▶ [PROBLEM] Your task is to copy the stretch of lines in the records below that begins with the line containing "- | reddit-uncensored" and ends with the line containing "- Error messages", exactly as written, with nothing added.

▶ [GIVEN DATA]
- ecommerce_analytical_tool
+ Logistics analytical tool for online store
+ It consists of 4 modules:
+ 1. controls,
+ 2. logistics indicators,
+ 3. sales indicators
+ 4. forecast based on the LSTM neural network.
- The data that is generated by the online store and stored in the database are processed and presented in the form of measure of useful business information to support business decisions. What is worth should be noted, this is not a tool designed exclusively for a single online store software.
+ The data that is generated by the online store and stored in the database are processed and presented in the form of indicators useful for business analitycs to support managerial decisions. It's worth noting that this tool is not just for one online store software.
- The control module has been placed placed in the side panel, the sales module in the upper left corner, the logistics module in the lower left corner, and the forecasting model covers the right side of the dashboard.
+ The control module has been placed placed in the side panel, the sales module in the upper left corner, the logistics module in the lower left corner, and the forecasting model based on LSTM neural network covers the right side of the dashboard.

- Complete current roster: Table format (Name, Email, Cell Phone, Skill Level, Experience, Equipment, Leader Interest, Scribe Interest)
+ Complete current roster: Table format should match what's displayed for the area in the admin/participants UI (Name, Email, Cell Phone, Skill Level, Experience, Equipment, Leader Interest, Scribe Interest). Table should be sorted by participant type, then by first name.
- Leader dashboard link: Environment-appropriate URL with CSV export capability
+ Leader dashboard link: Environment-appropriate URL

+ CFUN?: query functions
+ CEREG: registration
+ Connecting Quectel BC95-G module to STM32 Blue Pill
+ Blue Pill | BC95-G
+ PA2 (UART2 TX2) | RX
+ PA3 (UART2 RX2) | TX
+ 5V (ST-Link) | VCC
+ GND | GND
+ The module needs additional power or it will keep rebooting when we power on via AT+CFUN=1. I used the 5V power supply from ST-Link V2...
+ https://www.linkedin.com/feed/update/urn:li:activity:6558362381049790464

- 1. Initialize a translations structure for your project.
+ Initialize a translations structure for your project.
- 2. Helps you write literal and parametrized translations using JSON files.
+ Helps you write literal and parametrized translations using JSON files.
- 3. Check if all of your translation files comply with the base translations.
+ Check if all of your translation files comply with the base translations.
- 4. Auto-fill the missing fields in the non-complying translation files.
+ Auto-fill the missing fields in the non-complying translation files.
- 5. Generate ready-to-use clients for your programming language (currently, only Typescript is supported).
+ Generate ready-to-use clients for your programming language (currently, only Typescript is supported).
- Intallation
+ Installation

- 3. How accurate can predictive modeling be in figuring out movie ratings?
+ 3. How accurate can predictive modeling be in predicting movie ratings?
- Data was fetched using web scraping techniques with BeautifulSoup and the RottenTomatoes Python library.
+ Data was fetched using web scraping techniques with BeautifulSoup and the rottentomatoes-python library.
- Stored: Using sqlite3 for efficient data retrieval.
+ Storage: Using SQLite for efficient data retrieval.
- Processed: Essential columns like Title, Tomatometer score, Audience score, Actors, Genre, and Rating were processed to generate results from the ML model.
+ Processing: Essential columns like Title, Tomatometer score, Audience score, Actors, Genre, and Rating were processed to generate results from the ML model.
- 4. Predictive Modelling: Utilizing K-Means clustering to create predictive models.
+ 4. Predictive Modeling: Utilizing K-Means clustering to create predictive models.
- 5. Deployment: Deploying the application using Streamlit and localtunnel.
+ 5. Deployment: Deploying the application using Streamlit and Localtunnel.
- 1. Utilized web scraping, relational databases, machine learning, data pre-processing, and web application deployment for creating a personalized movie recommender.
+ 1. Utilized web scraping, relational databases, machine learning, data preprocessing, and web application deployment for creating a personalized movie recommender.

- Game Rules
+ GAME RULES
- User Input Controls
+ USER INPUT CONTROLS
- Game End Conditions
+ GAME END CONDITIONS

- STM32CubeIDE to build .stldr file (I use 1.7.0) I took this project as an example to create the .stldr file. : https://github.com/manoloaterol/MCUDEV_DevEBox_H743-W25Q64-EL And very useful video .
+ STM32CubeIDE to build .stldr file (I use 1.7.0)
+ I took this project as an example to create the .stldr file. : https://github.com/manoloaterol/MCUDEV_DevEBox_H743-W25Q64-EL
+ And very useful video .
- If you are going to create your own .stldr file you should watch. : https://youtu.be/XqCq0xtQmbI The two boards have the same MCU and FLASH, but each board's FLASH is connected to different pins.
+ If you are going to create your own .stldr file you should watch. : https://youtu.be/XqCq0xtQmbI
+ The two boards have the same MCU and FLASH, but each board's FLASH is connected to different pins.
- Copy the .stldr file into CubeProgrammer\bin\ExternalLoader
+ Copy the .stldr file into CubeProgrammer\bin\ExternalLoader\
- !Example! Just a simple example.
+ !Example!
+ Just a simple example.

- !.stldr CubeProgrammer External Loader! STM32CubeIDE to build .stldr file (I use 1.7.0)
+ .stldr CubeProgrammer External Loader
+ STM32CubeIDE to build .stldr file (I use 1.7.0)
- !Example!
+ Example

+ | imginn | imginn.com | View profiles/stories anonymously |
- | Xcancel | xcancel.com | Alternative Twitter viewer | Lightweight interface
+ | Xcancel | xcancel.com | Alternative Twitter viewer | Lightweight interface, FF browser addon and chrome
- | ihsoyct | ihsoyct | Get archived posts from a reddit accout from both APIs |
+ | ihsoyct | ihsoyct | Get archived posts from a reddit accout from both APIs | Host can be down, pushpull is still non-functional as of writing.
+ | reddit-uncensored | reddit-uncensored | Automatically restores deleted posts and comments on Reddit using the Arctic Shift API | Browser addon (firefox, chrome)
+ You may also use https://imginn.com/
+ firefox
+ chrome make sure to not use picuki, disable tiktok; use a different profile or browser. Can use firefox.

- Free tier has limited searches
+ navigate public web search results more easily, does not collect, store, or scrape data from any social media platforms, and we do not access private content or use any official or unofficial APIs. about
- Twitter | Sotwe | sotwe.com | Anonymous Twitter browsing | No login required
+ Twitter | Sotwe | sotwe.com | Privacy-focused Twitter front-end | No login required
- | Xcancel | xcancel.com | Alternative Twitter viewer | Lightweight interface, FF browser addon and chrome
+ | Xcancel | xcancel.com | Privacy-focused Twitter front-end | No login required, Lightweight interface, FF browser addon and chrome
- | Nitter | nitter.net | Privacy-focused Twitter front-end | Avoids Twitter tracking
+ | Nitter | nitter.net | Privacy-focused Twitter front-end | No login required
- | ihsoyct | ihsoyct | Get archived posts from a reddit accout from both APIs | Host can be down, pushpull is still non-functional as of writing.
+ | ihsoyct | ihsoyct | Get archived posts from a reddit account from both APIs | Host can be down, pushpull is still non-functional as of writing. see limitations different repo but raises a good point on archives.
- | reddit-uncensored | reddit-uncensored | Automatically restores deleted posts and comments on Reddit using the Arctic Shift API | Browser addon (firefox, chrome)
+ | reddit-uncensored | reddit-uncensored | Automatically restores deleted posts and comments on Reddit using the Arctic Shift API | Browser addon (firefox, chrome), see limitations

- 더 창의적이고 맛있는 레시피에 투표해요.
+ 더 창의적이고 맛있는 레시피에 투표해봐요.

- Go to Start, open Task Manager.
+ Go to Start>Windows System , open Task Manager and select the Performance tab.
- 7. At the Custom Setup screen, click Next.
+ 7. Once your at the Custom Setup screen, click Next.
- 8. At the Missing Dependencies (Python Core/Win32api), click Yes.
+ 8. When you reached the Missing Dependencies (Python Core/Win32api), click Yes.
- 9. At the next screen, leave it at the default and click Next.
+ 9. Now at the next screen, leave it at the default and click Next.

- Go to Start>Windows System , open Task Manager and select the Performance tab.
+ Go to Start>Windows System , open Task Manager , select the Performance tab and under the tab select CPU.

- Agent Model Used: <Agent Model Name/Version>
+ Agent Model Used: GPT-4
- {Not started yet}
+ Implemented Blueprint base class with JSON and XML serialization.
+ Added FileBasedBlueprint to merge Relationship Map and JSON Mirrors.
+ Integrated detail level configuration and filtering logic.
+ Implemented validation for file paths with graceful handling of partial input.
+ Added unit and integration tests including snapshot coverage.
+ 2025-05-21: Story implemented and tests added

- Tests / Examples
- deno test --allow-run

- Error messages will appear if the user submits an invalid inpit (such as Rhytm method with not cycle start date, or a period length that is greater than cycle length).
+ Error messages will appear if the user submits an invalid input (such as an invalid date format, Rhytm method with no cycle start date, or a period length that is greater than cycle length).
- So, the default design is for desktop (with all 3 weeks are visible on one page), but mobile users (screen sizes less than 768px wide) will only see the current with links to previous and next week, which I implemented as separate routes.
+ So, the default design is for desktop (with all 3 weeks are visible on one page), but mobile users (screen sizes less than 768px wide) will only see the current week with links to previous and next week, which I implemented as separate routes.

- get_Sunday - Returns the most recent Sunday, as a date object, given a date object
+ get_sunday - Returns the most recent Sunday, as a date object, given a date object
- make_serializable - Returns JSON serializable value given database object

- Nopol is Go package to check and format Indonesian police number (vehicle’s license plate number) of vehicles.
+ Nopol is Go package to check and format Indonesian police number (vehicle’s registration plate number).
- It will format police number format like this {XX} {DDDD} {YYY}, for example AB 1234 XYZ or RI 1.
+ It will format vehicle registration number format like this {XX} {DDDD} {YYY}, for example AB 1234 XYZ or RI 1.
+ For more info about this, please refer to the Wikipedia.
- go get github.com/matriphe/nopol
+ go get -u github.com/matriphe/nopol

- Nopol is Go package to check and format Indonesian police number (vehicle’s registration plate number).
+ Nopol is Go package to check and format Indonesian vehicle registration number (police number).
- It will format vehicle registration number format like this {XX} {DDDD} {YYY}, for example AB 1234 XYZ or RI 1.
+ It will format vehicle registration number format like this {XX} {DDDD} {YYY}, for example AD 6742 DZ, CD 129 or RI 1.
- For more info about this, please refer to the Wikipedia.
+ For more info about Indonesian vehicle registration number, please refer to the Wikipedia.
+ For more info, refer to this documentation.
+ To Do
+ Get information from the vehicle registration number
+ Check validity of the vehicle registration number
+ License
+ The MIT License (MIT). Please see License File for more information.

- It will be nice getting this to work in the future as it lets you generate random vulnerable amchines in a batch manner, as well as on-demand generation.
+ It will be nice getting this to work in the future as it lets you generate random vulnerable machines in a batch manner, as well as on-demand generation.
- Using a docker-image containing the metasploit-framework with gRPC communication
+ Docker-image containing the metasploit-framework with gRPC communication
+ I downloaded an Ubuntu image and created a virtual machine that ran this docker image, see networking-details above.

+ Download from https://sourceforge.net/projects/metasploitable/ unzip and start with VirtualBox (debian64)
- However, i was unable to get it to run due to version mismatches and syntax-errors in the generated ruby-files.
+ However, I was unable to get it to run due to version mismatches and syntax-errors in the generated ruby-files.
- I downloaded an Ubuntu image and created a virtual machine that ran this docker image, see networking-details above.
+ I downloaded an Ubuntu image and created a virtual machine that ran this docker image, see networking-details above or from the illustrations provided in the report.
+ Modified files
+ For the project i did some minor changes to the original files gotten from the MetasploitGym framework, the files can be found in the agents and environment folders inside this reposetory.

▶ [RESPONSE TO THIS EXERCISE]
- | reddit-uncensored | reddit-uncensored | Automatically restores deleted posts and comments on Reddit using the Arctic Shift API | Browser addon (firefox, chrome)
+ | reddit-uncensored | reddit-uncensored | Automatically restores deleted posts and comments on Reddit using the Arctic Shift API | Browser addon (firefox, chrome), see limitations

- 더 창의적이고 맛있는 레시피에 투표해요.
+ 더 창의적이고 맛있는 레시피에 투표해봐요.

- Go to Start, open Task Manager.
+ Go to Start>Windows System , open Task Manager and select the Performance tab.
- 7. At the Custom Setup screen, click Next.
+ 7. Once your at the Custom Setup screen, click Next.
- 8. At the Missing Dependencies (Python Core/Win32api), click Yes.
+ 8. When you reached the Missing Dependencies (Python Core/Win32api), click Yes.
- 9. At the next screen, leave it at the default and click Next.
+ 9. Now at the next screen, leave it at the default and click Next.

- Go to Start>Windows System , open Task Manager and select the Performance tab.
+ Go to Start>Windows System , open Task Manager , select the Performance tab and under the tab select CPU.

- Agent Model Used: <Agent Model Name/Version>
+ Agent Model Used: GPT-4
- {Not started yet}
+ Implemented Blueprint base class with JSON and XML serialization.
+ Added FileBasedBlueprint to merge Relationship Map and JSON Mirrors.
+ Integrated detail level configuration and filtering logic.
+ Implemented validation for file paths with graceful handling of partial input.
+ Added unit and integration tests including snapshot coverage.
+ 2025-05-21: Story implemented and tests added

- Tests / Examples
- deno test --allow-run

- Error messages will appear if the user submits an invalid inpit (such as Rhytm method with not cycle start date, or a period length that is greater than cycle length).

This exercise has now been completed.